William Randolph Hearst. Un individuo que nos fuerza a plantearnos la pregunta: ¿puede un hombre capaz de mentir, de inventar, distorsionar e intervenir en la realidad objeto de información, un hombre capaz de sobrepasar todos los principios éticos en su afán mercantilista ser considerado un auténtico periodista? ¿O habrá que considerarlo simplemente un impostor?

A. L. Abad
Redactor colaborador
 

La comunicación política o el arte de vivir gracias a que los demás no sepan.

agosto 16th, 2011

Para iniciar esta nueva sección de comunicación política, no hemos sabido encontrar un pensamiento que defina mejor la realidad actual. Tras más de 100 años, Pío Baroja, lejos de quedar trasnochado cobra un carácter universal.

El primer tercio del siglo XX fue muy abundante en tertulias.
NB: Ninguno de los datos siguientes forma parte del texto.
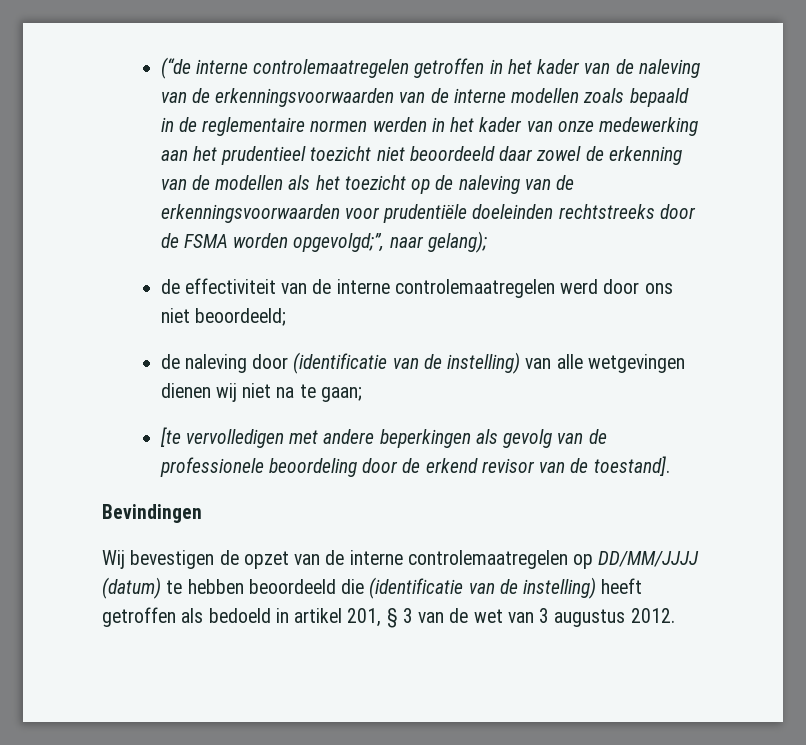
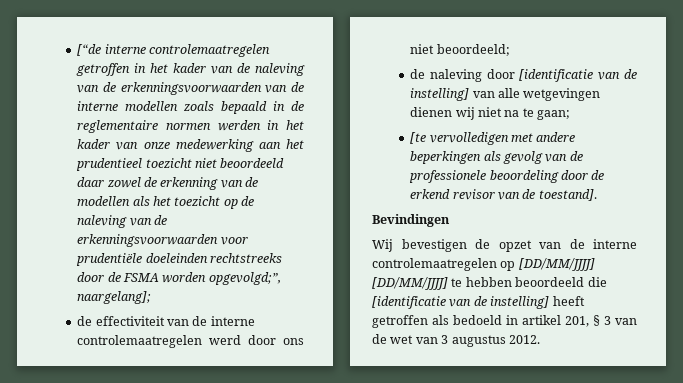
- (“de interne controlemaatregelen getroffen in het kader van de naleving van de erkenningsvoorwaarden van de interne modellen zoals bepaald in de reglementaire normen werden in het kader van onze medewerking aan het prudentieel toezicht niet beoordeeld daar zowel de erkenning van de modellen als het toezicht op de naleving van de erkenningsvoorwaarden voor prudentiële doeleinden rechtstreeks door de FSMA worden opgevolgd;”, naar gelang);
+ [“de interne controlemaatregelen getroffen in het kader van de naleving van de erkenningsvoorwaarden van de interne modellen zoals bepaald in de reglementaire normen werden in het kader van onze medewerking aan het prudentieel toezicht niet beoordeeld daar zowel de erkenning van de modellen als het toezicht op de naleving van de erkenningsvoorwaarden voor prudentiële doeleinden rechtstreeks door de FSMA worden opgevolgd;”, naargelang];
- de naleving door (identificatie van de instelling) van alle wetgevingen dienen wij niet na te gaan;
+ de naleving door [identificatie van de instelling] van alle wetgevingen dienen wij niet na te gaan;
- Wij bevestigen de opzet van de interne controlemaatregelen op DD/MM/JJJJ (datum) te hebben beoordeeld die (identificatie van de instelling) heeft getroffen als bedoeld in artikel 201, § 3 van de wet van 3 augustus 2012.
+ Wij bevestigen de opzet van de interne controlemaatregelen op [DD/MM/JJJJ] [DD/MM/JJJJ] te hebben beoordeeld die [identificatie van de instelling] heeft getroffen als bedoeld in artikel 201, § 3 van de wet van 3 augustus 2012.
En estos años el Nuevo Café de Levante se alzaba como uno de los lugares de encuentro más importantes del Madrid de principios de siglo, escaparate de toda una generación, cuya tertulia -cátedra la llamó Cansinos Asséns- lideró Valle-Inclán desde 1903 hasta 1916, fecha en que se disuelve por la división del grupo entre germanófilos y aliadófilos.

En palabras de Valle-Inclán, “el Café de Levante ha ejercido más influencia en la literatura y en el arte contemporáneo que dos o tres universidades y academias”. Anselmo Miguel Nieto, Arteta, Azorín, Pío y Ricardo Baroja, Bargiela, Bueno, Ciro Bayo, Corpus Barga, Juan de Echevarría, Gutiérrez Solana, Julio Antonio, los Machado, Victorio Macho, Ricardo Marín, Mir, Moya del Pino, Palomero, Penagos, Rusiñol, Regoyos, Romero de Torres, Rubén Darío, Sawa, Urbano, Vivanco, Francisco Vighi, Zuloaga, los hermanos Zubiaurre …, todos acudían allí para dar a conocer su obra y pensamientos.

En primer término a la derecha José Ortega y Gasset, Gregorio Marañón, justo detras Valle-Inclán, Francisco Pérez de Ayala, Ramiro de Maeztu, Vicente Blasco Ibañez, Azorín, Pio Baroja (a la izquierda con boina), el Duque de Alba y Unamuno (representado por una pajarita de papel):

En aquel café, una tarde de mayo de 1904, tocado con su clásica boina “que no llegaba a chapela”, bufandilla y abrigo viejo; con ese aire despistado que le permitía decir lo que pensaba sin tener que mirar siquiera a su oponente, Don Pío, volvió a sorprender a los presentes en “ese ansia de sinceridad y lealtad consigo mismo” que le han convertido en testigo imprescindible de una época:

«La verdad es que en España hay siete clases de españoles… sí, como los siete pecados capitales. A saber:
1)     Los que no saben;
2)     los que no quieren saber;
3)     los que odian el saber;
4)     los que sufren por no saber;
5)     los que aparentan que saben;
6)     los que triunfan sin saber, y
7)     los que viven gracias a que los demás no saben.
Estos últimos se llaman a sí mismos políticos y, a veces, hasta intelectuales».

Unamuno y Benito Pérez Galdós aplaudieron a Baroja.

Decía Ortega: “Los credos políticos, por ejemplo, son aceptados por el hombre medio, no en virtud de un análisis y examen directo de su contenido, sino merced a que se convierten en frases hechas … Nada más natural, pues, que el efecto producido por Baroja en la mayoría de los lectores. Este efecto es de indignación. Porque Baroja no se contenta con discrepar en más o en menos puntos del sistema de lugares comunes y opiniones convencionales, sino que hace de la protesta contra el modo de pensar y sentir convencionalmente, nervio de su producción.”

Esa tendencia a llamar a las cosas por su nombre y a no adornar la verdad le dio fama de hombre pesimista, rudo y antisocial; pero, a la postre, universal.